Each item adds weight, and only some of them are actually useful
He thinks:”Let me try packing all, and slowly remove what doesn’t help me survive.”
This is Lasso Regression — we try all features (variables), but penalize the unhelpful ones and eventually drop them.
Part 2: How Lasso Works
Lasso helps Alex:
- Start with all features (carry everything)
- Check each one’s usefulness in predicting house price
- Punish useless features by adding a cost (a “penalty”)
- If the feature is not helpful, its weight (importance) shrinks toward zero
- If it becomes zero, it’s like throwing the item out of the bag
So, Lasso = Linear Prediction + Penalty for Carrying Extra Items
2. Math (in Simple Words)
Let’s say
- Alex predicts house price using:
price = w₁ ⋅ size + w₂ ⋅ rooms + w₃ ⋅ garden + b
Where w_1, w_2, and w_3 are weights showing how important each factor is.Without regularization, Alex just finds the weights to best match the data.But with Lasso, we say:
“Don’t just match the data. Make sure you’re not carrying useless things.”
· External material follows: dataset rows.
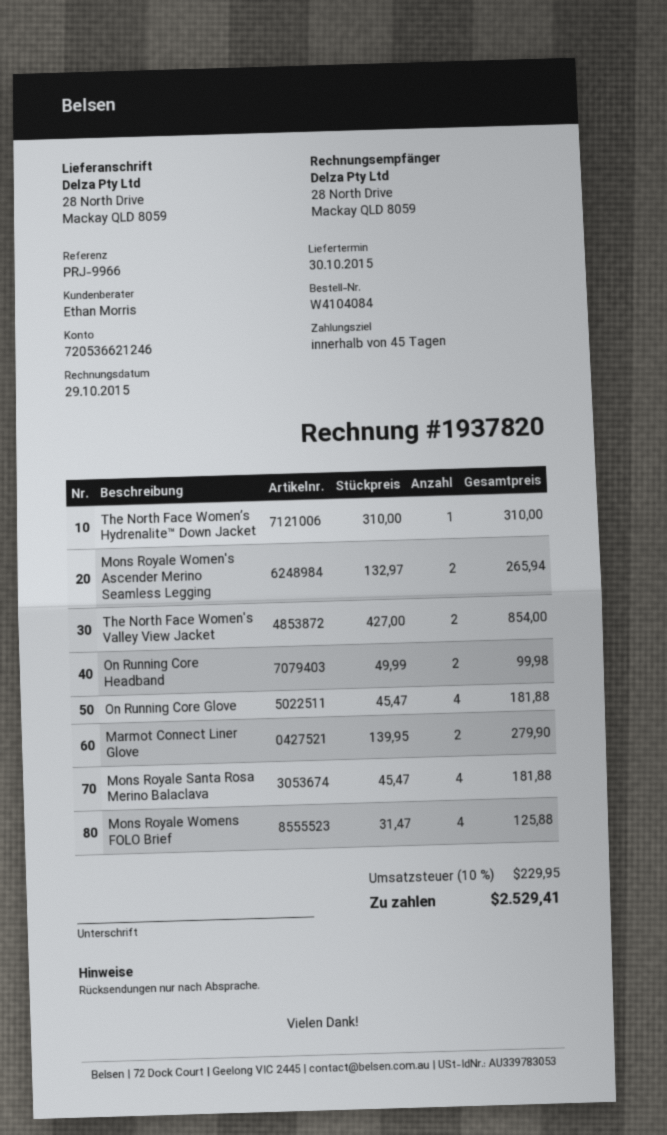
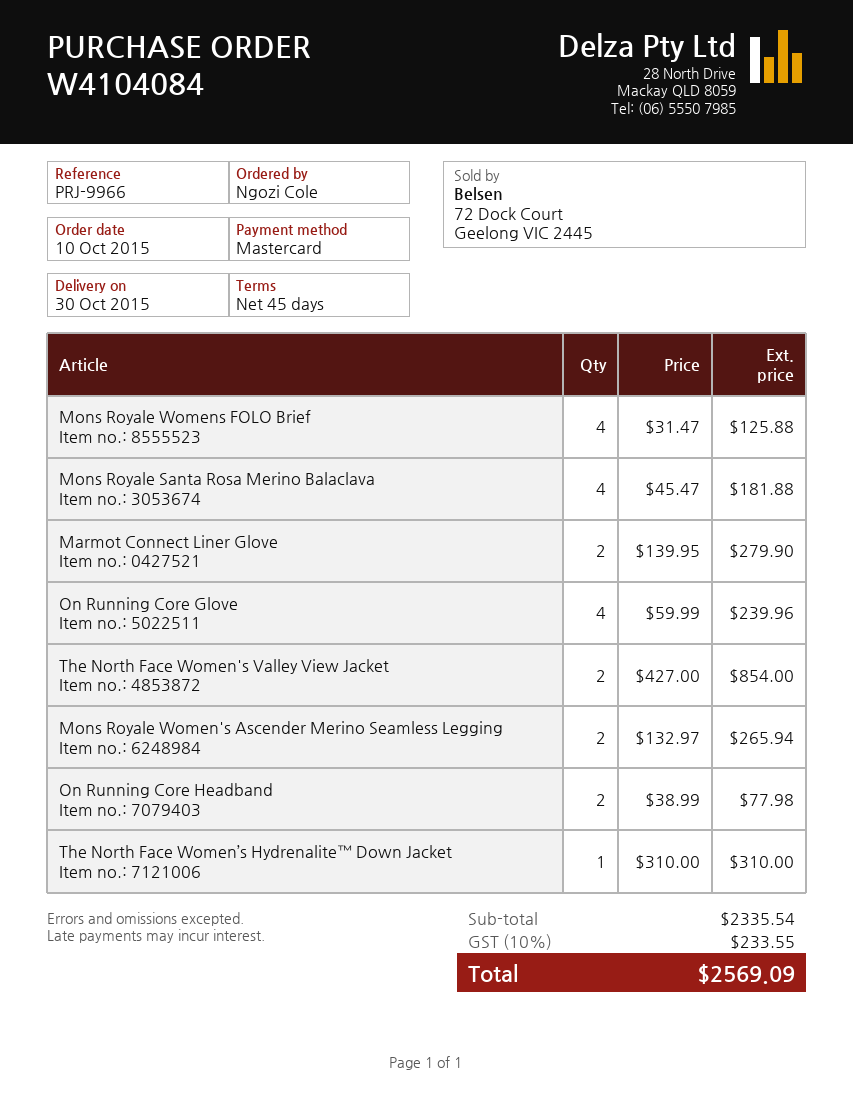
On Running Core Headband: 2 x 49.99 = 99.98 -> 2 x 38.99 = 77.98
On Running Core Glove: 4 x 45.47 = 181.88 -> 4 x 59.99 = 239.96
tax: 10% = 229.95 -> 10% = 233.55
total: 2529.41 -> 2569.09

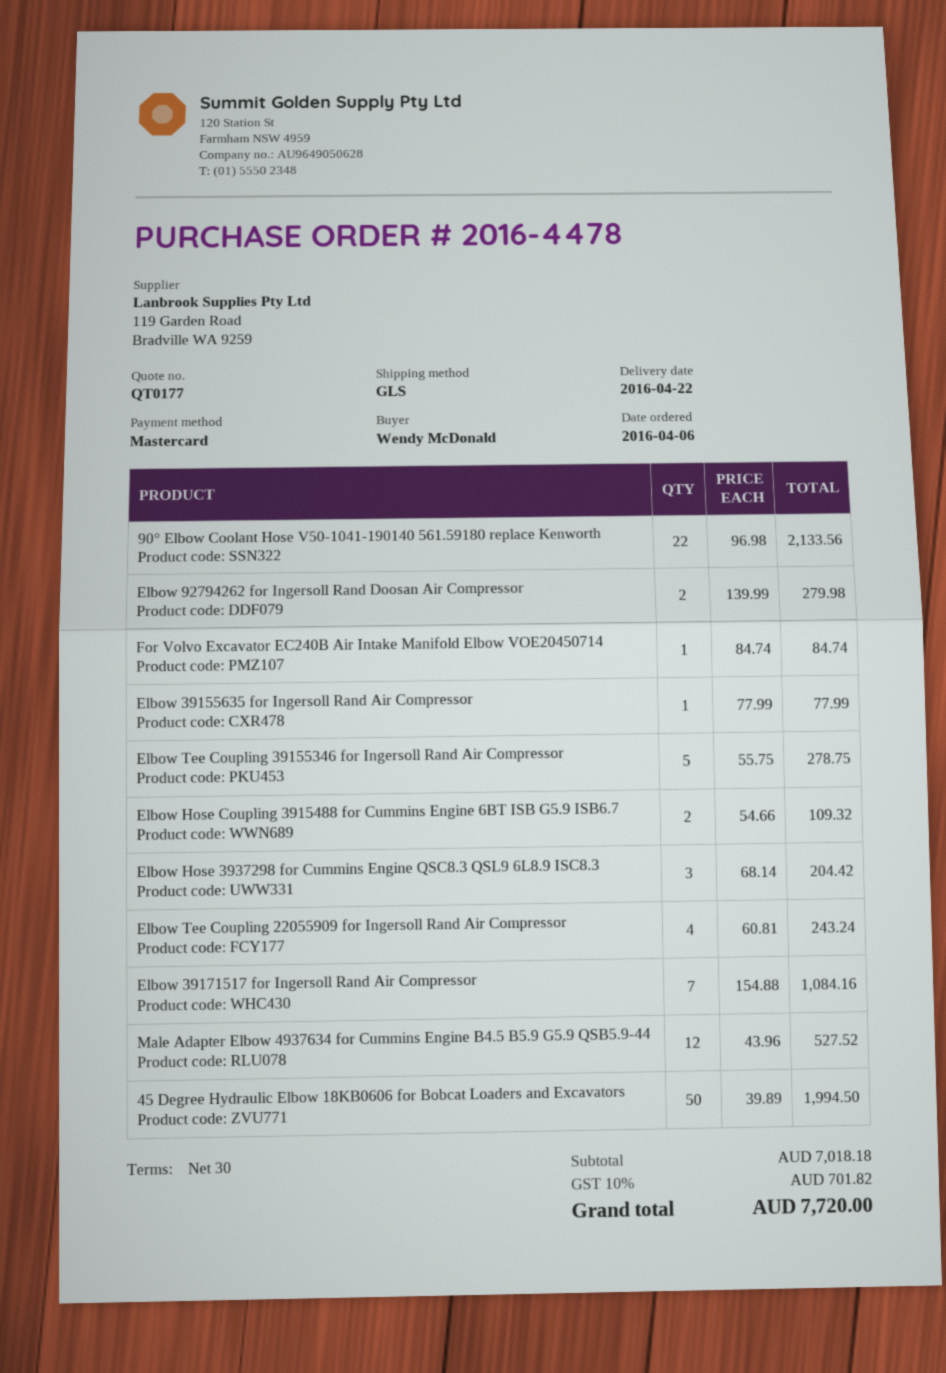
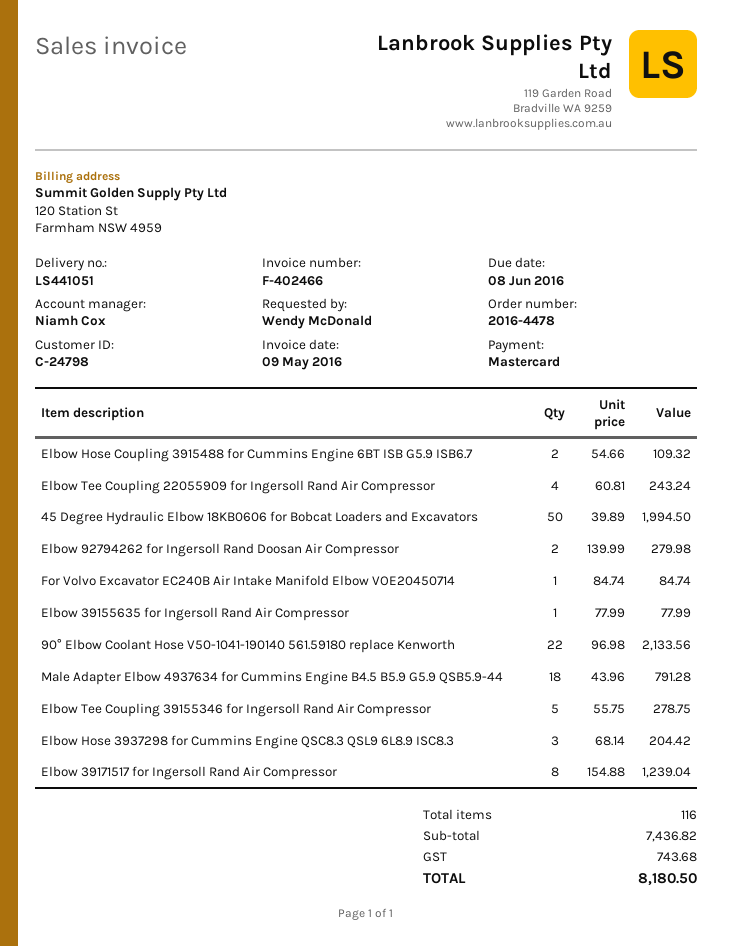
Elbow 39171517 for Ingersoll Rand Air Compressor: 7 x 154.88 = 1084.16 -> 8 x 154.88 = 1239.04
Male Adapter Elbow 4937634 for Cummins Engine B4.5 B5.9 G5.9 QSB5.9-44: 12 x 43.96 = 527.52 -> 18 x 43.96 = 791.28
subtotal: 7018.18 -> 7436.82
tax: 701.82 -> 743.68
total: 7720.00 -> 8180.50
So we add a penalty to the formula:
Loss = Error + λ (|w₁| + |w₂| + |w₃| + …)
- Error → How wrong the prediction is
- λ (lambda) → How strict Alex is about dropping useless items
- |w| → Absolute value of the weight (penalty added for just using it)
3. Why Each Step Matters
Step | What Happens | Why It’s Done |
---|---|---|
Start with all features | Alex uses every detail to guess house prices | Assumes all information might help |
Measure prediction error | Compares predicted vs actual prices | To learn from mistakes |
Add penalty for using too many features | Charges a fee for every feature | Forces Alex to be efficient |
Shrink small weights | If a feature is not useful, its weight goes down | Eventually gets dropped |
Some weights become zero | Useless features are completely ignored | Only key items are kept in the backpack |
4. Real-Life Use Case: House Price Prediction
Initial model: Uses 50+ features
After Lasso:
Keeps only the useful ones like:
- Square footage
- Location rating
- Year built
Drops noisy ones like:
- Number of plants in garden
- Distance to donut shop
Why? Because those dropped features don’t consistently help in making predictions across different houses.
5. Second Use Case: Disease Risk Detection
Imagine predicting if someone will get diabetes using 100 health indicators.
Lasso finds:
- Glucose level, BMI, age → very predictive
- Eye color, number of siblings → not predictive
Lasso keeps the important ones and discards the noise.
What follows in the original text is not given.